WHAT THIS TASK INVOLVES> For the listing beneath, state how many lines contain the string "Каменогорск". Give the number by itself.

******************************

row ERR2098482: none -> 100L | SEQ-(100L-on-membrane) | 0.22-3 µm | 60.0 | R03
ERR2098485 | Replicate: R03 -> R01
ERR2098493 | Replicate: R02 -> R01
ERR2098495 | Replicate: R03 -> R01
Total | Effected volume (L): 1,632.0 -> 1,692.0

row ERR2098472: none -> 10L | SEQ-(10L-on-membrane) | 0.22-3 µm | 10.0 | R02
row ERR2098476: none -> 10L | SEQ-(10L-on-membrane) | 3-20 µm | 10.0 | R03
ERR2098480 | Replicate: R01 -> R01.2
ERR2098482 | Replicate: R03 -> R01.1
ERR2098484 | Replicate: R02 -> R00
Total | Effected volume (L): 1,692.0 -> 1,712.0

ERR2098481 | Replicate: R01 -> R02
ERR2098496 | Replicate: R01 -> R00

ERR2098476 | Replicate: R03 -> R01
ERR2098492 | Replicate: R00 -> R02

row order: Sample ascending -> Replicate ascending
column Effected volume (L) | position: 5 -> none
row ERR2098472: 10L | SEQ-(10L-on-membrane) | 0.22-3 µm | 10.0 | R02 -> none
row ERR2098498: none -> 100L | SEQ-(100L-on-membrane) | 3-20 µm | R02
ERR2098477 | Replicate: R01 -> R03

******************************

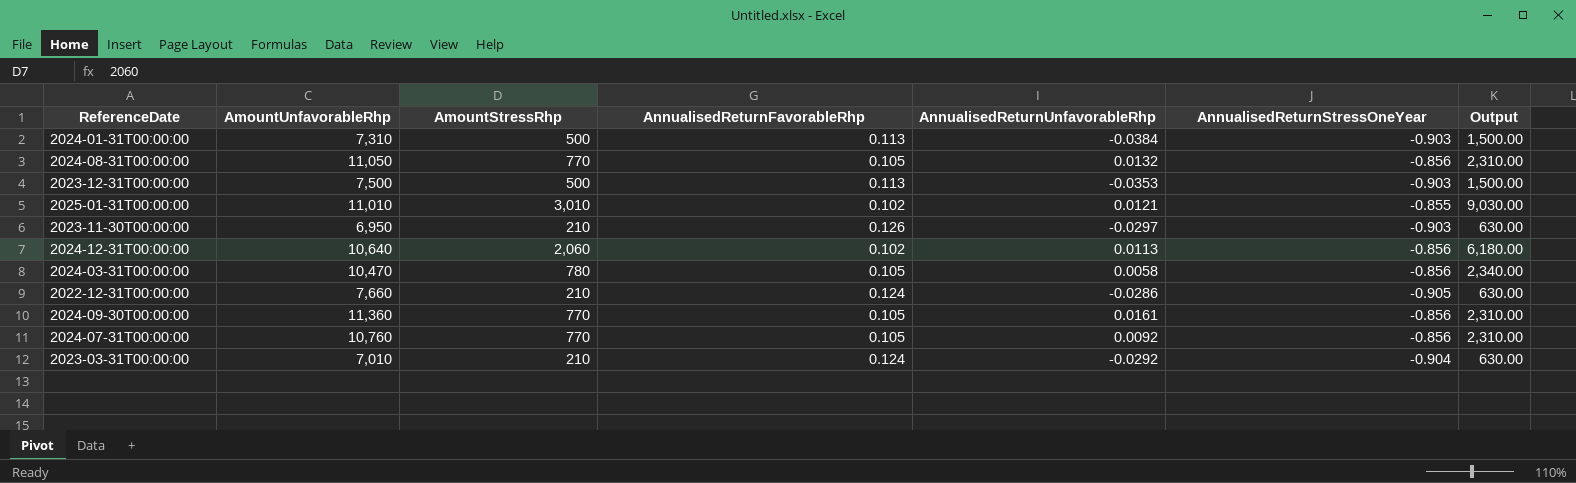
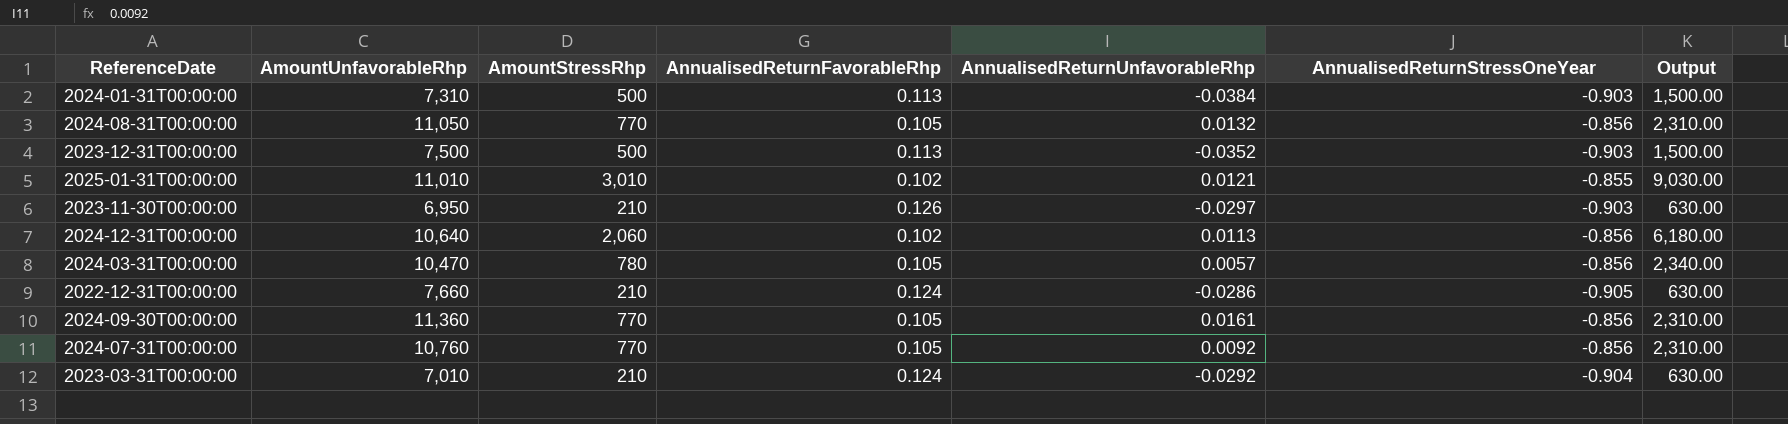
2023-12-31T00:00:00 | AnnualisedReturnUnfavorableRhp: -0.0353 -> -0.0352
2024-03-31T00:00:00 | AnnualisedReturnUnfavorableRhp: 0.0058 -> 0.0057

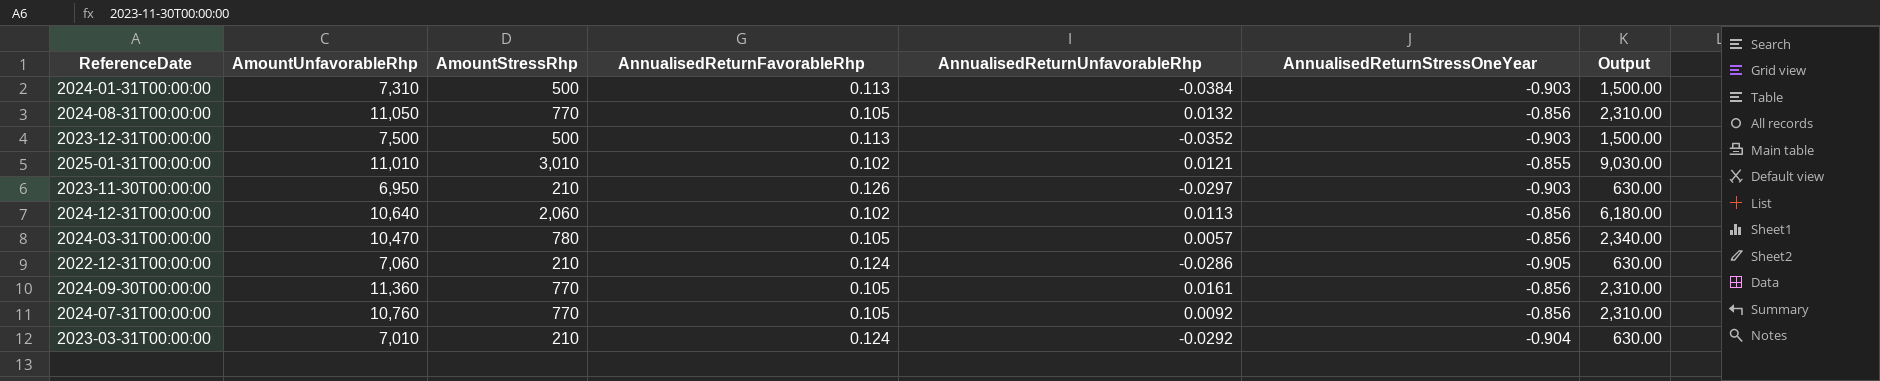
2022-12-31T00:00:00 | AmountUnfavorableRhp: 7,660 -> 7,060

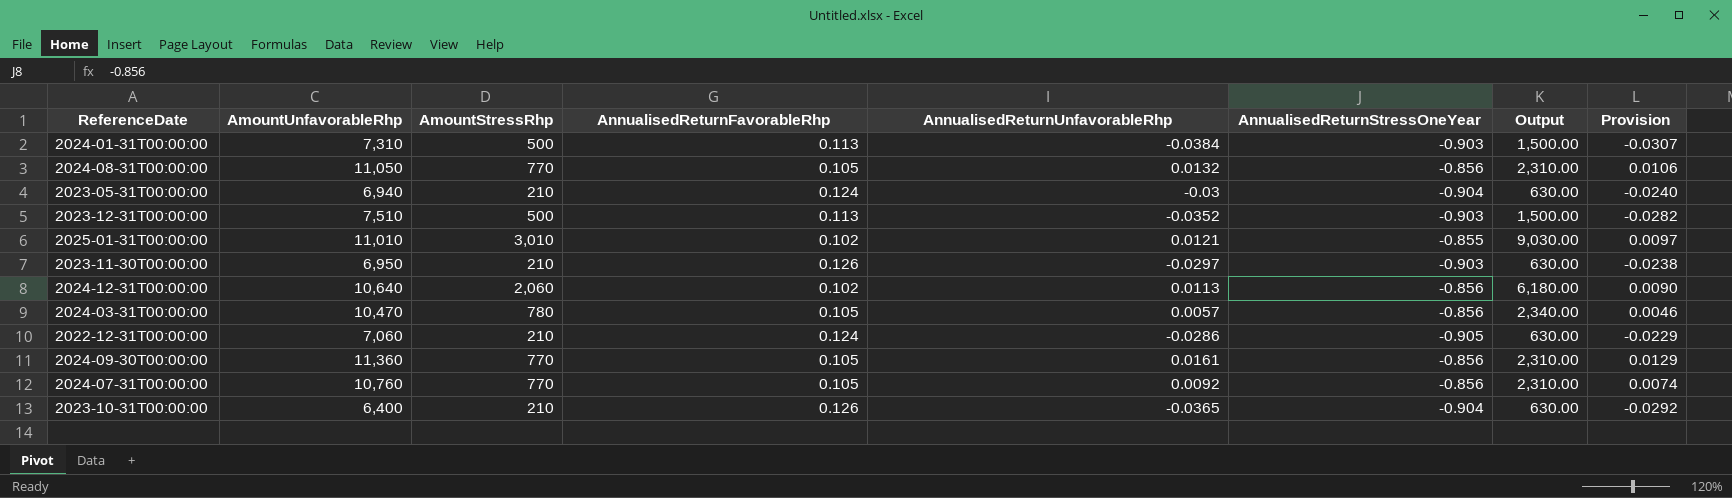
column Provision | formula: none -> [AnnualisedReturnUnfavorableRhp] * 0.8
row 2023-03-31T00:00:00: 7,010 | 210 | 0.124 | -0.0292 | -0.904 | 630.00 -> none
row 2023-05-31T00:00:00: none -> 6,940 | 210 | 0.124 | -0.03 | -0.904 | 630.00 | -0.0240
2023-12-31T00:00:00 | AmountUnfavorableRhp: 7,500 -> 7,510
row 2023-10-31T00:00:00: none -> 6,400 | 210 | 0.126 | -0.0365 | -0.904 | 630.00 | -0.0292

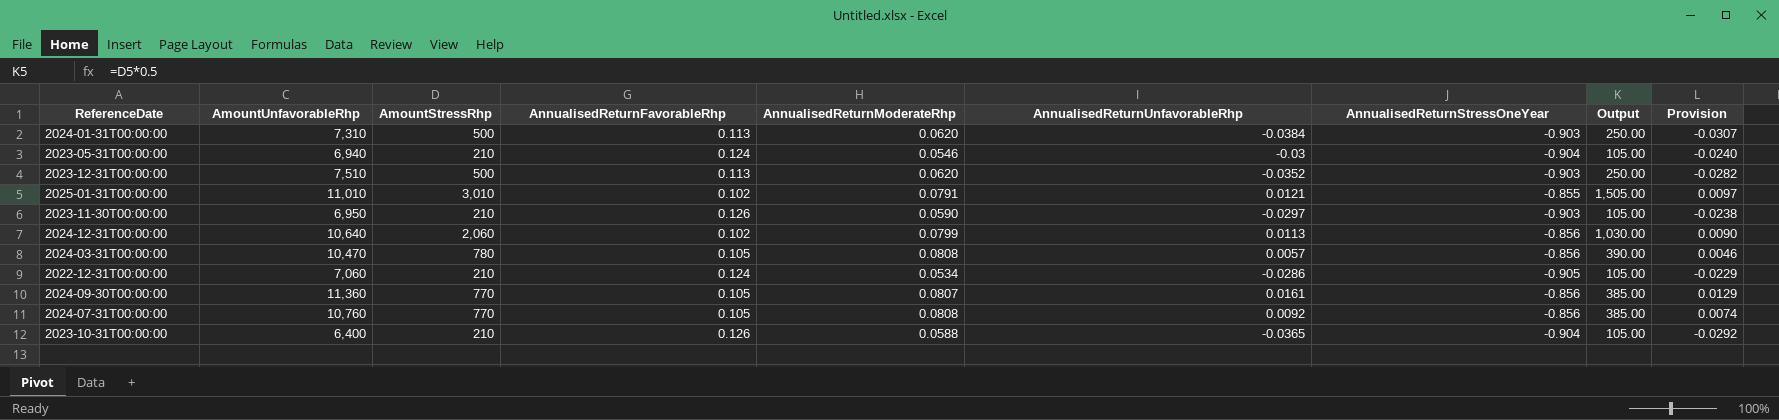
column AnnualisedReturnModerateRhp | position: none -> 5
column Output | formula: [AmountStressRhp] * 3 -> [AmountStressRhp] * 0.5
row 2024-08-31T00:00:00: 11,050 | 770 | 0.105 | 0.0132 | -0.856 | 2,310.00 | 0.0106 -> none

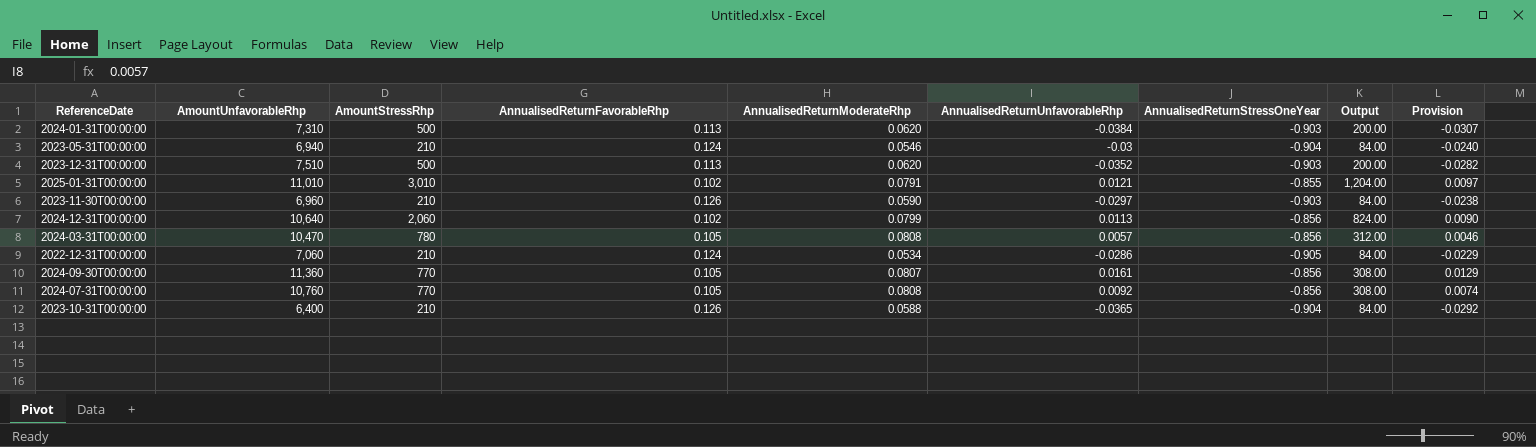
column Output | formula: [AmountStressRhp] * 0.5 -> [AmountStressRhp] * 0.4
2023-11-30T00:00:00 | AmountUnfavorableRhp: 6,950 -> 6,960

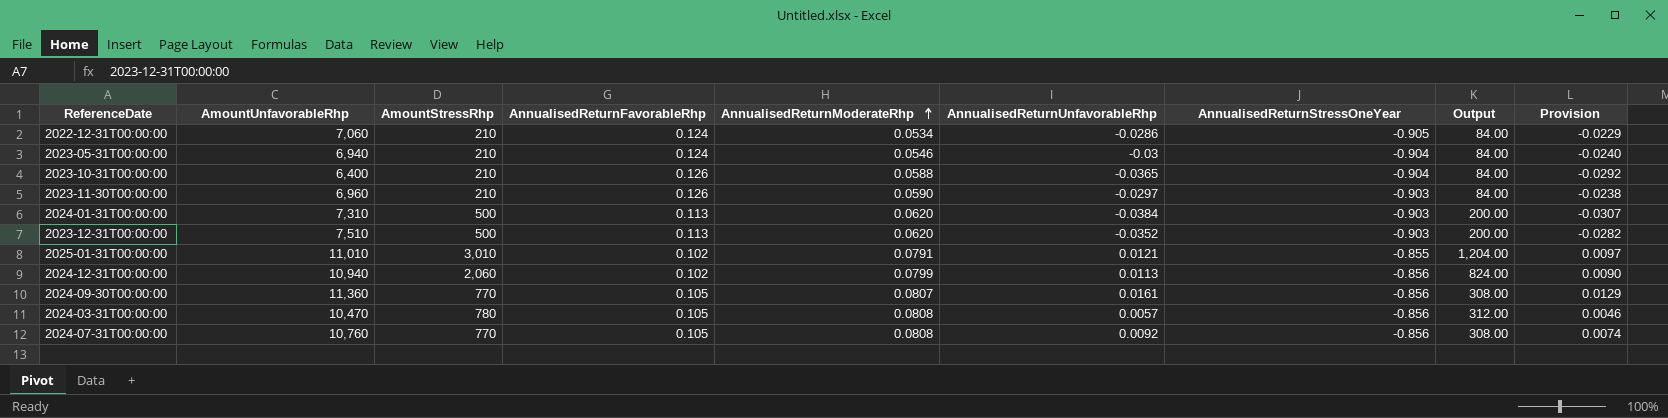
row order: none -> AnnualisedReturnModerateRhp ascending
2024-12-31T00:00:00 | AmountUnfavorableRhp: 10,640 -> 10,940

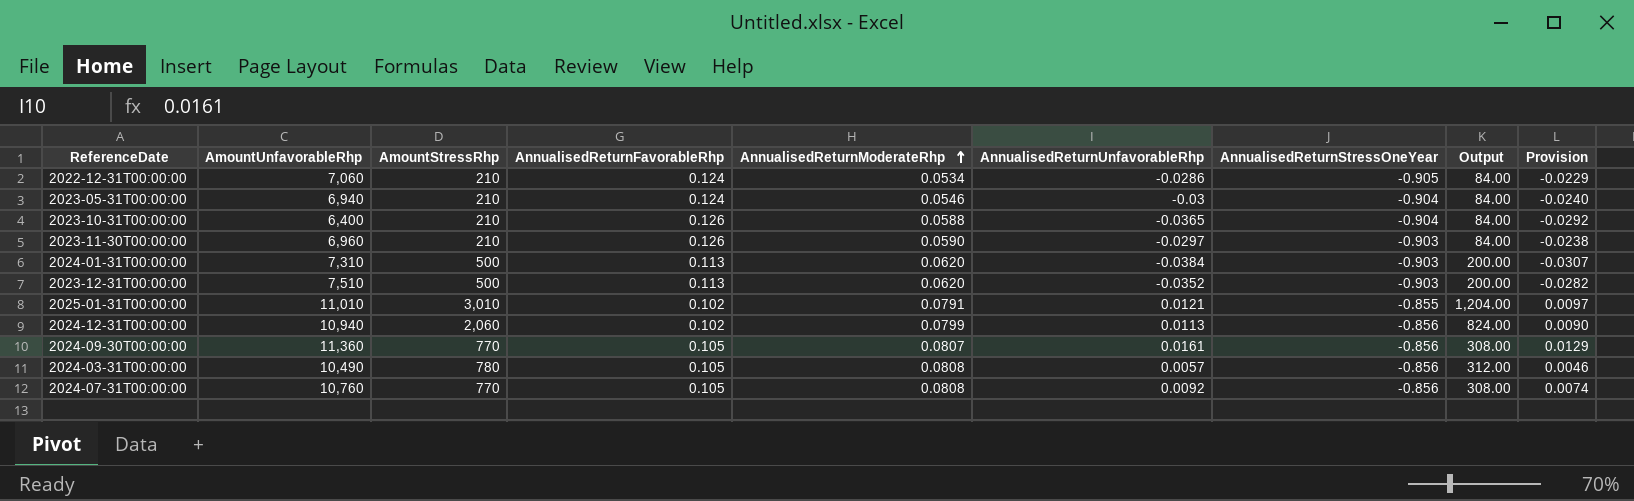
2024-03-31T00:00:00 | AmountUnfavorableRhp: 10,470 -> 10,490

******************************

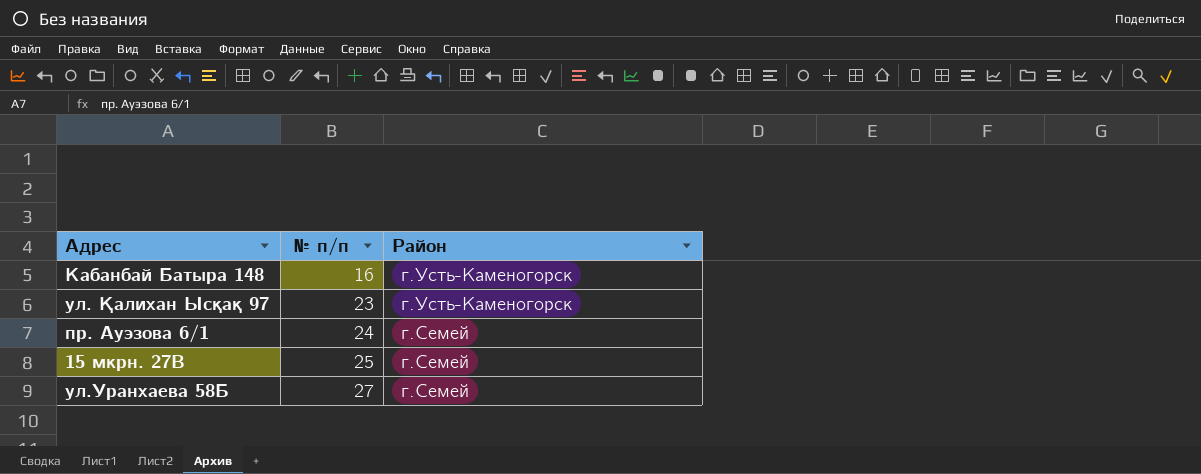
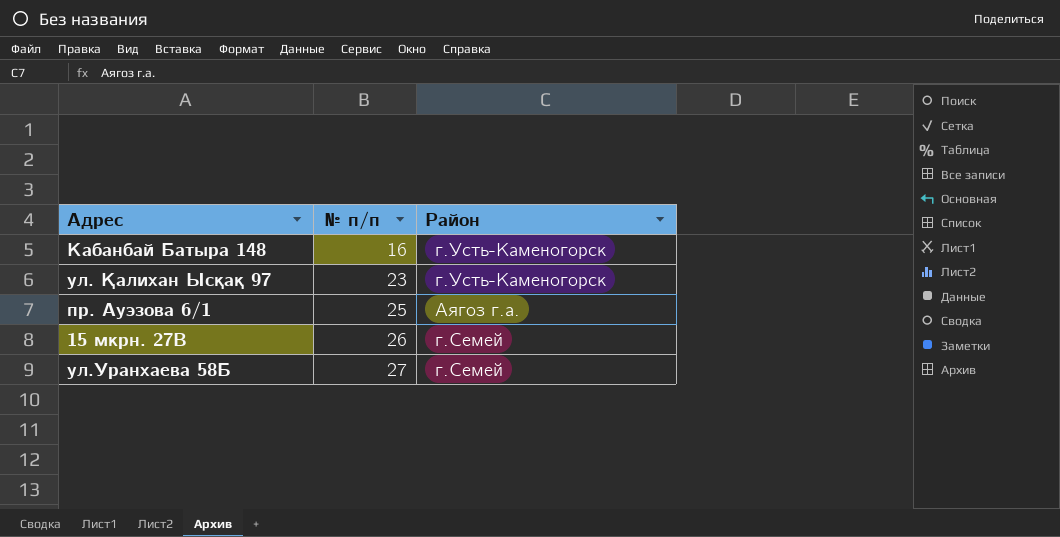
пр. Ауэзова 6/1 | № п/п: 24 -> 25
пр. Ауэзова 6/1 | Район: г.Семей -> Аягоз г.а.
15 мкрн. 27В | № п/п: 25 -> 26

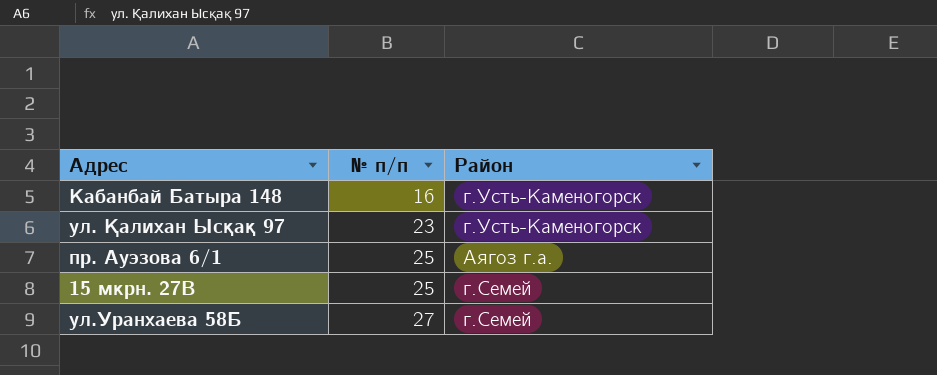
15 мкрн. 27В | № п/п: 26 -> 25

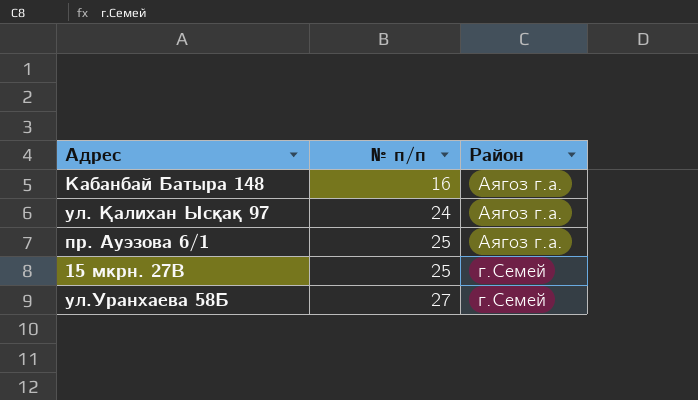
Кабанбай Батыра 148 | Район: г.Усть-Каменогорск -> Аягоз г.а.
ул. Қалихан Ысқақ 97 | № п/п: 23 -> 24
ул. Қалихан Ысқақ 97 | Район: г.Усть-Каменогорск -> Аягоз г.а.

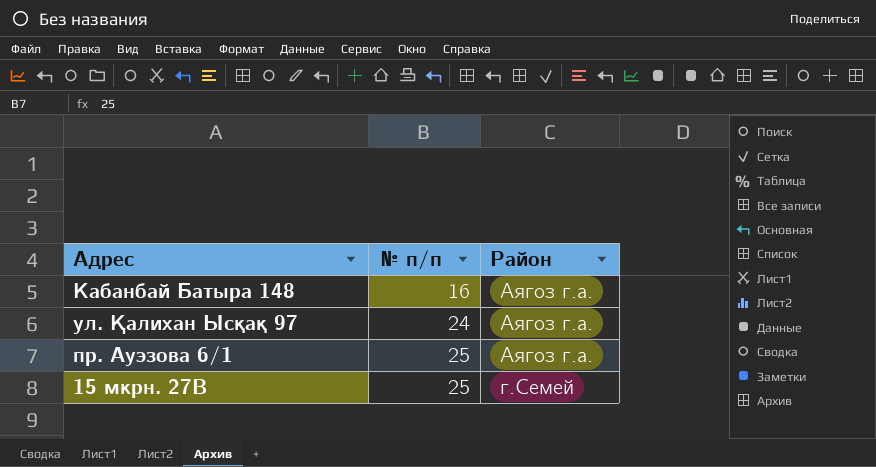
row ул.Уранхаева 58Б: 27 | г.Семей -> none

******************************

WRITTEN SOLUTION> 2